The library lions guarding the library’s front steps were unveiled at the dedication of the library. (At the time, Teddy Roosevelt wanted buffalo statues.). They were later named Patience and Fortitude by New York City mayor Fiorello La Guardia in the 1930s.
The Library’s Holdings Include:
- A 1493 unique copy of Columbus’s letter announcing his discovery of the New World.
- A cuneiform tablet dating from 2050 B.C. may document the oldest real estate transaction on record—the sale of a house in Sumer.
- A letter from a dying John Keats to Fanny Brawne. “My dearest girl…I am glad there is such a thing as the grave. The world is too brutal for me…I wish that I was either in your arms full of faith or that a thunderbolt would strike me.”
- An authoritative version of John Donne’s Holy Sonnets, Paradoxes, and other works of prose and poetry, written in the hand of his close friend Rowland Woodward.
- The world’s largest manuscript holdings of Virginia Woolf and W.H. Auden.
- The Esdaile Notebook, a holograph copybook containing 56 or 57 early fair copies of poems by Percy Bysshe Shelley, and one or two probably by Harriet Shelley, the poet's first wife.
- Poems, notebooks, and correspondence of Samuel Taylor Coleridge, Sir Walter Scott, Leigh Hunt, and Robert Southey, and less numerous but no less noteworthy manuscripts and letters by Robert Burns, Williams Wordsworth, Lord Byron, and John Keats.
- Manuscript materials of British poets and authors Alfred Lord Tennyson, Elizabeth Barrett Browning, Charles Dickens, Dante Gabriel Rossetti, Lewis Carroll, Thomas Hardy, Robert Louis Stevenson, Bernard Shaw, Joseph Conrad, Rudyard Kipling, W.B. Yeats, Lady Gregory, Sean O’Casey, H.G. Wells, Vita Sackville-West, Robert Graves, Christopher Isherwood, Stephen Spender, and others.

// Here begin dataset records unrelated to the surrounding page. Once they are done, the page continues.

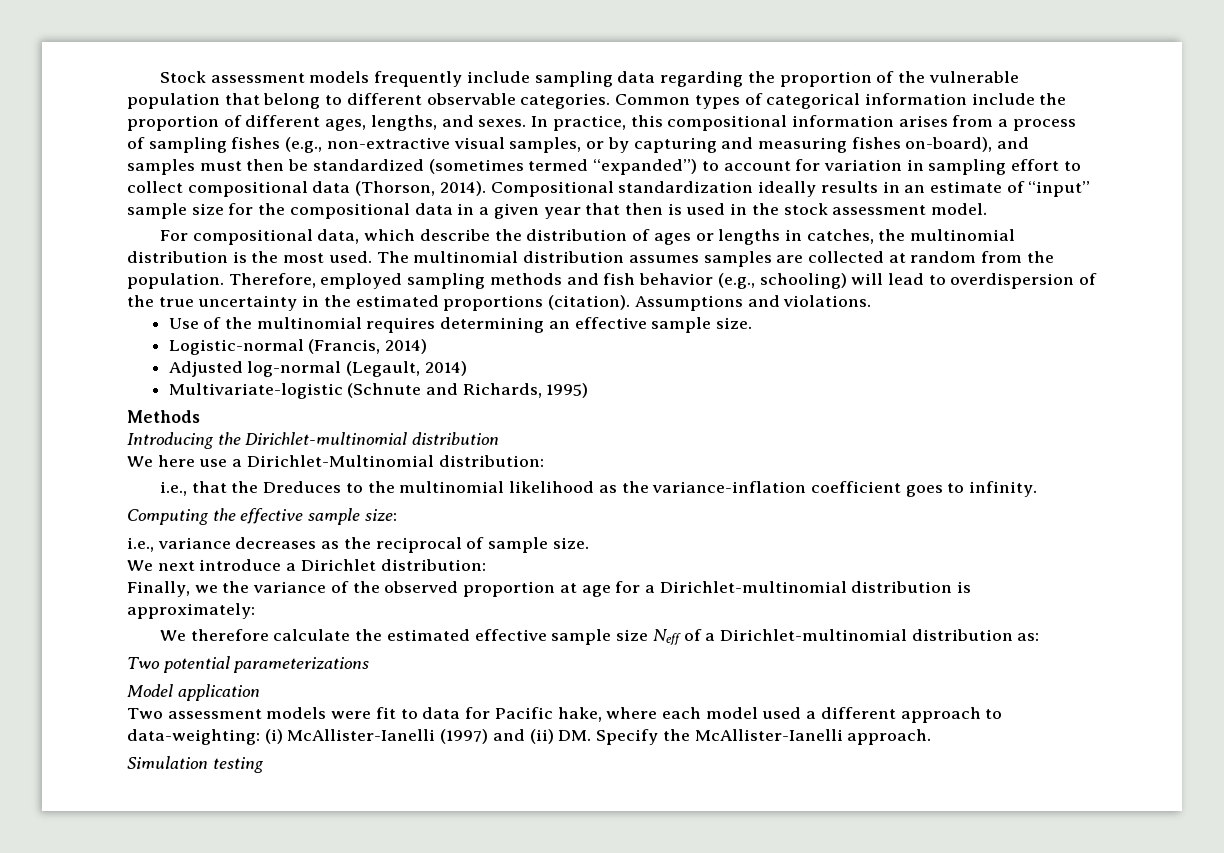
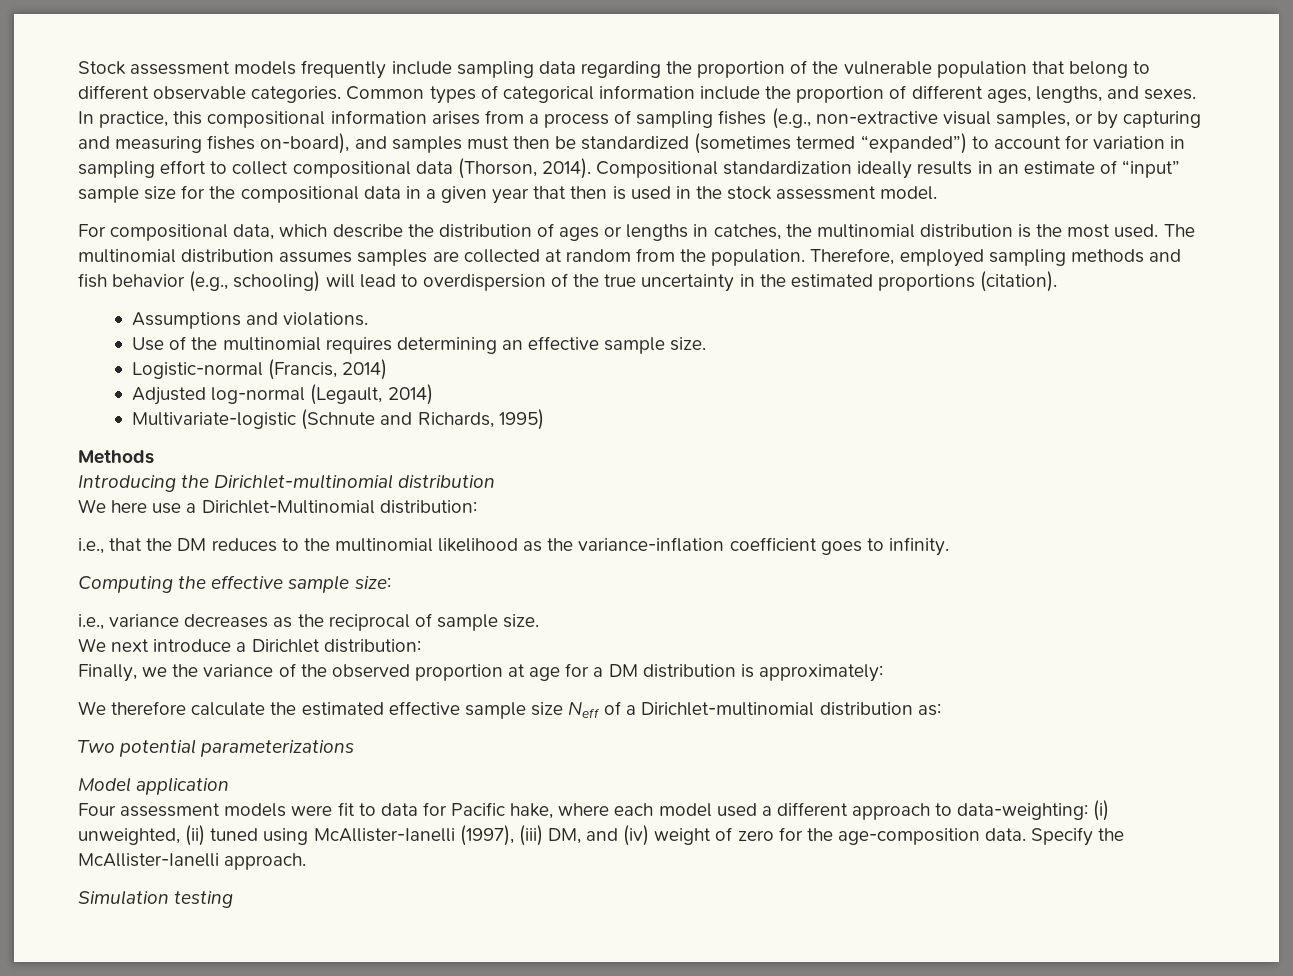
- Therefore, employed sampling methods and fish behavior (e.g., schooling) will lead to overdispersion of the true uncertainty in the estimated proportions (citation). Assumptions and violations.
+ Therefore, employed sampling methods and fish behavior (e.g., schooling) will lead to overdispersion of the true uncertainty in the estimated proportions (citation).
+ Assumptions and violations.
- i.e., that the Dreduces to the multinomial likelihood as the variance-inflation coefficient goes to infinity.
+ i.e., that the DM reduces to the multinomial likelihood as the variance-inflation coefficient goes to infinity.
- Finally, we the variance of the observed proportion at age for a Dirichlet-multinomial distribution is approximately:
+ Finally, we the variance of the observed proportion at age for a DM distribution is approximately:
- Two assessment models were fit to data for Pacific hake, where each model used a different approach to data-weighting: (i) McAllister-Ianelli (1997) and (ii) DM. Specify the McAllister-Ianelli approach.
+ Four assessment models were fit to data for Pacific hake, where each model used a different approach to data-weighting: (i) unweighted, (ii) tuned using McAllister-Ianelli (1997), (iii) DM, and (iv) weight of zero for the age-composition data. Specify the McAllister-Ianelli approach.

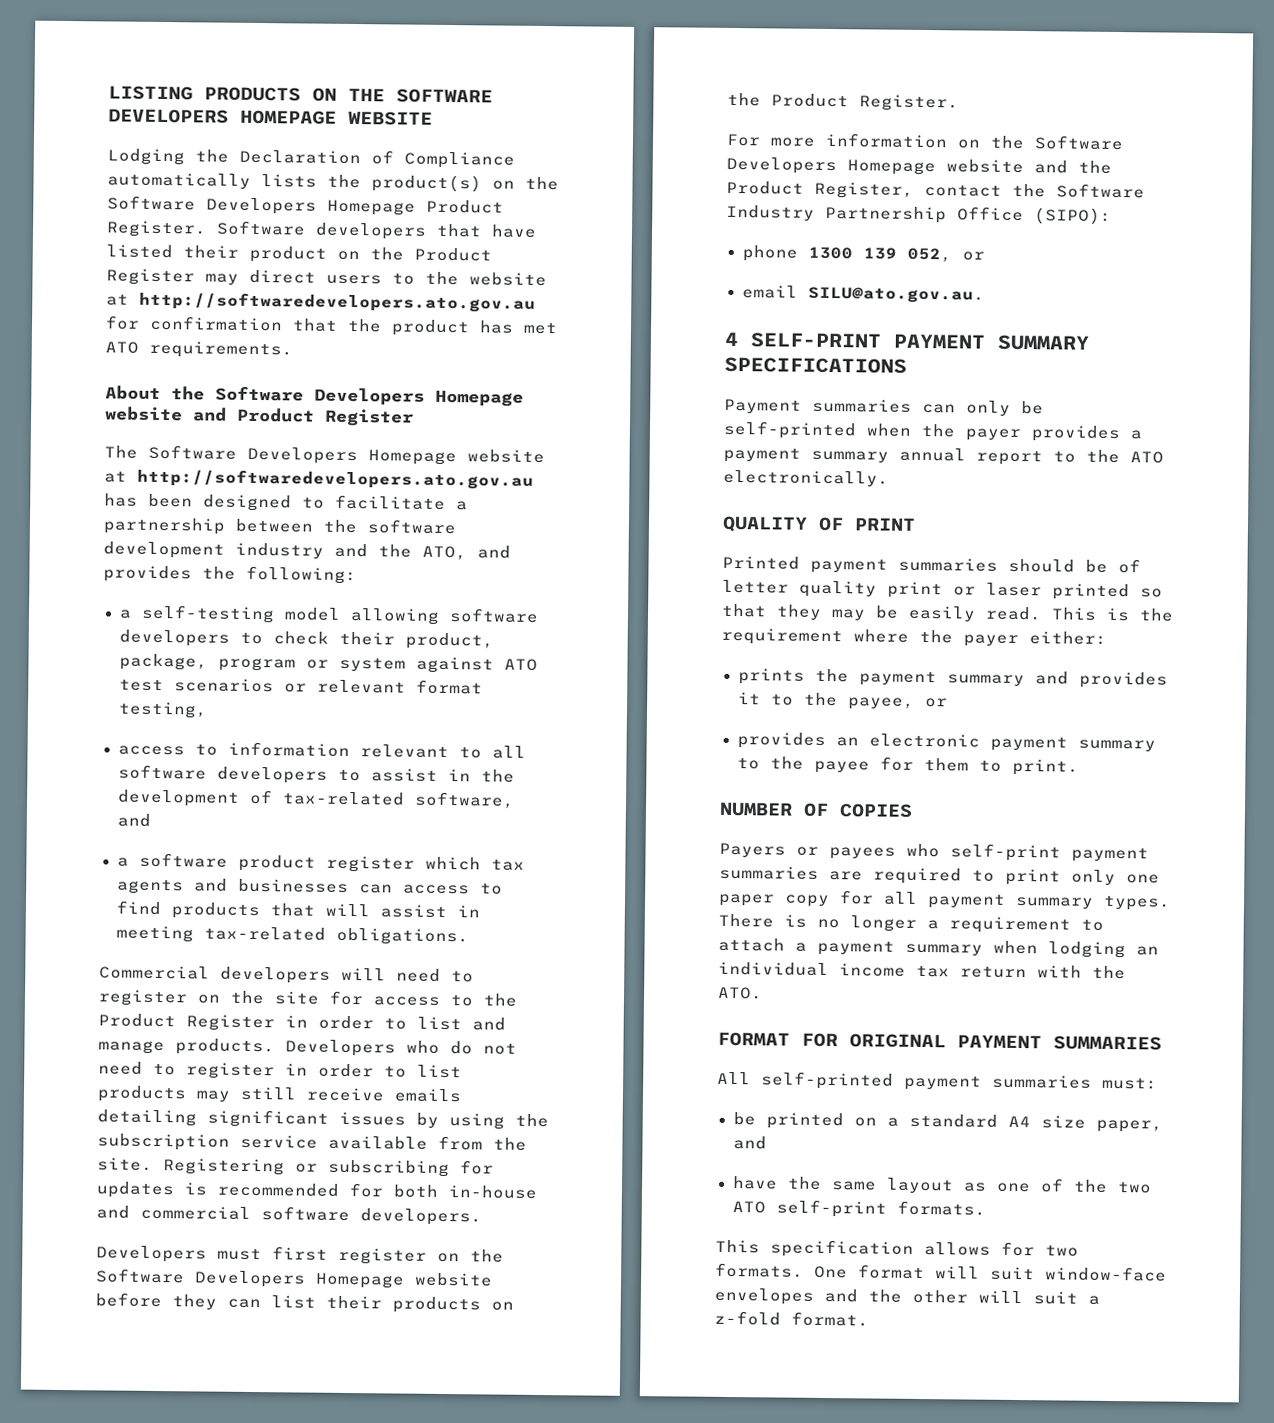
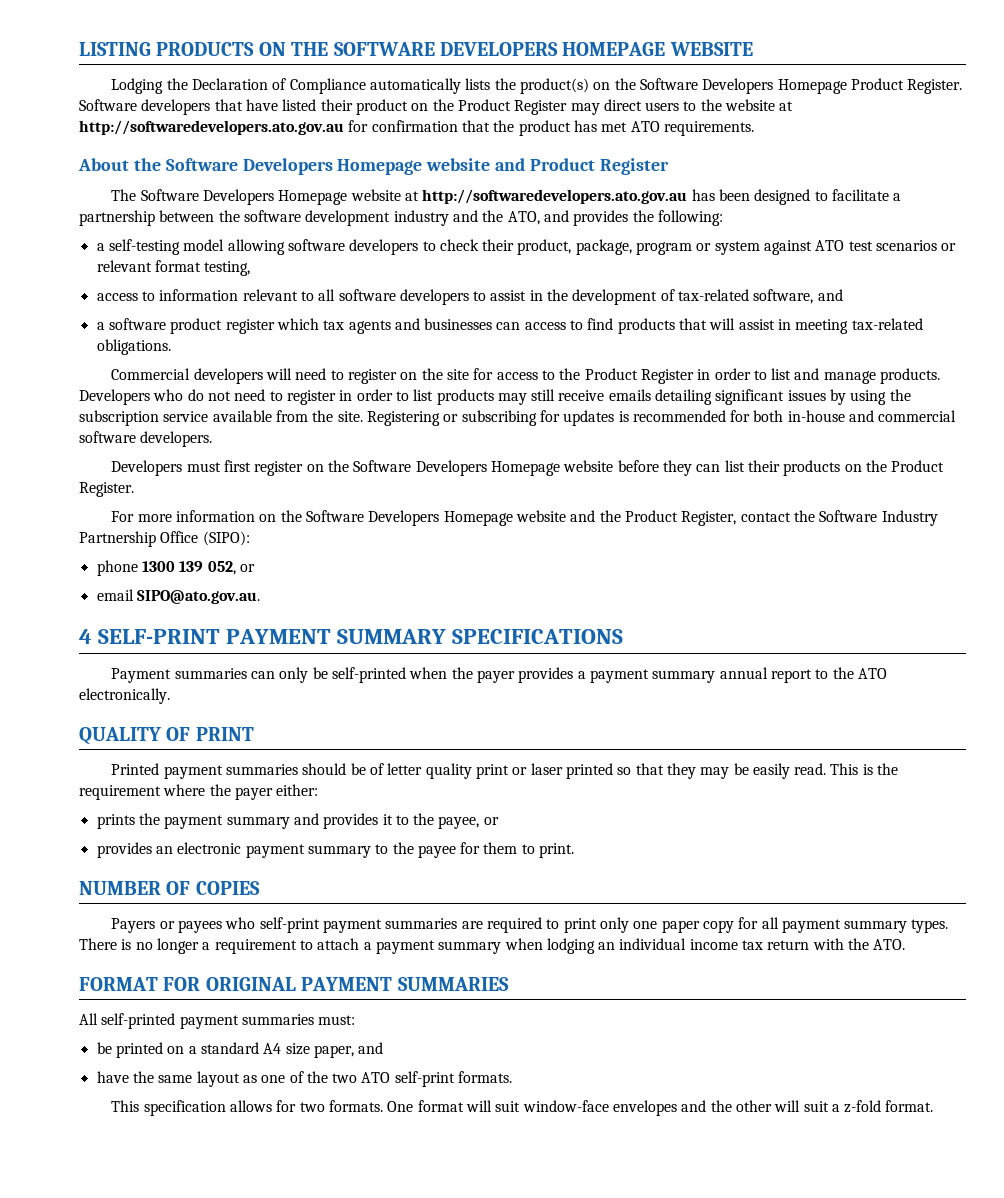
- email SILU@ato.gov.au.
+ email SIPO@ato.gov.au.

- Manuscript materials of American poets and authors Washington Irving, Nathaniel Hawthorne, Ralph Emerson, Henry David Thoreau, Walt Whitman, Mark Twain, Henry James, Ezra Pound, T.S. Eliot (including the typescript/manuscript of The Waste Land, with Pound’s emendations), Marianne Moore, Muriel Rukeyser, Adrienne Rich, Allen Ginsberg, Saul Bellow, Julia Alvarez, Vladimir Nabokov, Jack Kerouac, May Sarton, Laura Riding Jackson, Alfred Kazin, Kenneth Koch, Paul Auster, Philip Levine, Terry Southern, and Bruce Jay Friedman and others.
Some of the Writers and Researchers Who Have Used the Collections of the 42nd Street Library
- Norbert Pearlroth, the Ripley’s Believe It or Not! researcher, found all the information for the newspaper feature using the huge collection in the Library’s Main Reading Room. He sat at the same table for 52 years, from 1923 to 1975.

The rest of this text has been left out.